Building the query "Download record counts of Peron's tree frog since 2018 in New South Wales by FrogID"
Overview
Teaching: 20 min
Exercises: 15 minQuestions
How do I build a query using galah-python?
How do I look up information?
How do I filter data?
Objectives
Look up a species and get the number of records the Atlas has for it
Identify filters to use for your data, their possible values, and add it to your galah query
Filter data using the above two objectives
Note: your number of records may be higher than the numbers listed for the rest of the lesson if you’re using this later than September 2023. As long as it is greater than or equal to the above number, the query worked.
What does Peron’s Tree Frog look like?

Indiaianson CC BY NC

Jeannie CC BY NC
Step one: looking up Peron’s Tree Frog
Download record counts of Peron's tree frog since 2018 in New South Wales by FrogID
As the first part of building this query, we need to look up the scientific name of Peron’s tree frog. A quick Google search reveals that the scientific name is Litoria peronii.
Check correct scientific name
To check that Litoria peronii is the scientific name for Peron’s tree frog in the ALA, run the query
galah.search_taxa("litoria peronii")
scientificName scientificNameAuthorship ... species vernacularName issues
0 Litoria peronii (Tschudi, 1838) ... Litoria peronii Peron's Tree Frog noIssue
From the output above, you can see that the vernacular name, or the common name of Litoria peronii, is “Peron’s Tree Frog”, so we have confirmed this is the species name we are looking for in the Atlas.
If you misspell your query, or search for something that is not in our database, you will get an empty dataframe.

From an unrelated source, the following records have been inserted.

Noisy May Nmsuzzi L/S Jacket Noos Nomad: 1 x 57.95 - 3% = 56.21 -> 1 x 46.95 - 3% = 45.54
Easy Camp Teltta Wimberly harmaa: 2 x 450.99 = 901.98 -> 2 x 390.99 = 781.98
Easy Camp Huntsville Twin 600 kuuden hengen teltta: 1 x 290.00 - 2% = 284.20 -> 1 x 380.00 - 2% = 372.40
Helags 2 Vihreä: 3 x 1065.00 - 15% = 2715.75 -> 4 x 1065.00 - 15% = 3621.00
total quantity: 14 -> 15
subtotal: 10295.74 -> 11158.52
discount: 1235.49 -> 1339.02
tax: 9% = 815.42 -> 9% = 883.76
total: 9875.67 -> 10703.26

galah.search_taxa("incorrect taxa")
Empty DataFrame
Columns: []
Index: []
If you want to search for multiple taxa at once, it is possible to do so. Here, we will enter the scientific name of Peron’s Tree Frog, as well as the Common Froglet (Crinia signifera) and the Cane Toad (Rhinella marina).

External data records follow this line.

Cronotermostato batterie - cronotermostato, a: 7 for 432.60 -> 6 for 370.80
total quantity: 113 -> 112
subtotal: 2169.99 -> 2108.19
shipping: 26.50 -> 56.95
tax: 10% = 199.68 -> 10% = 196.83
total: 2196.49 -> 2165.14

galah.search_taxa(taxa=["litoria peronii","Crinia signifera", "Rhinella marina"])
scientificName scientificNameAuthorship rank ... genus species vernacularName issues
0 Litoria peronii (Tschudi, 1838) species ... Litoria Litoria peronii Peron's Tree Frog noIssue
1 Crinia signifera Girard, 1853 species ... Crinia Crinia signifera Common Froglet noIssue
2 Rhinella marina (Linnaeus, 1758) species ... Rhinella Rhinella marina Cane Toad noIssue
Now, we can get the raw record counts of Peron’s Tree Frog:
galah.atlas_counts(
taxa="litoria peronii"
)
totalRecords
0 86105
Filter our data by year
Download record counts of Peron's Tree Frog since 2018 in New South Wales by FrogID
Now, we want to get records from 2018 to now. To figure out what fields we can narrow our query by, we will use the show_all() function.
galah.show_all(
fields=True
)
id description type link
0 _nest_parent_ NaN field NaN
1 _nest_path_ NaN field NaN
2 _root_ NaN field NaN
3 abcdTypeStatus ABCD field in use by herbaria field NaN
4 acceptedNameUsage http://rs.tdwg.org/dwc/terms/acceptedNameUsage field NaN
.. ... ... ... ...
749 multimediaLicence Media filter field media
750 images Media filter field media
751 videos Media filter field media
752 sounds Media filter field media
753 qid Reference to pre-generated query other
Since there are over 700 possible fields to narrow our search by, we know that part of the field would be “year”. Thus, we can use the search_values() function to search for values that contain the word “year”.
galah.search_all(
fields="year",column_name="id"
)
id description type link
0 year The year in which an occurrence was observed. ... field https://github.com/AtlasOfLivingAustralia/ala-...
1 raw_year NaN field NaN
2 endDayOfYear http://rs.tdwg.org/dwc/terms/endDayOfYear field NaN
3 occurrenceYear Year ranges for a search. Calculated based on ... field NaN
4 startDayOfYear http://rs.tdwg.org/dwc/terms/startDayOfYear field NaN
5 raw_endDayOfYear NaN field NaN
6 raw_startDayOfYear NaN field NaN
7 namePublishedInYear http://rs.tdwg.org/dwc/terms/namePublishedInYear field NaN
As we can see by the description of the “year” field, this specifies the year in which an occurrence was observed, which is what we want. Now, we add the filter to the above query:
galah.atlas_counts(
taxa="litoria peronii",
filters="year>=2018"
)
totalRecords
0 61490
As this is less than the 88184 records that were shown above, we can see we have already filtered the data.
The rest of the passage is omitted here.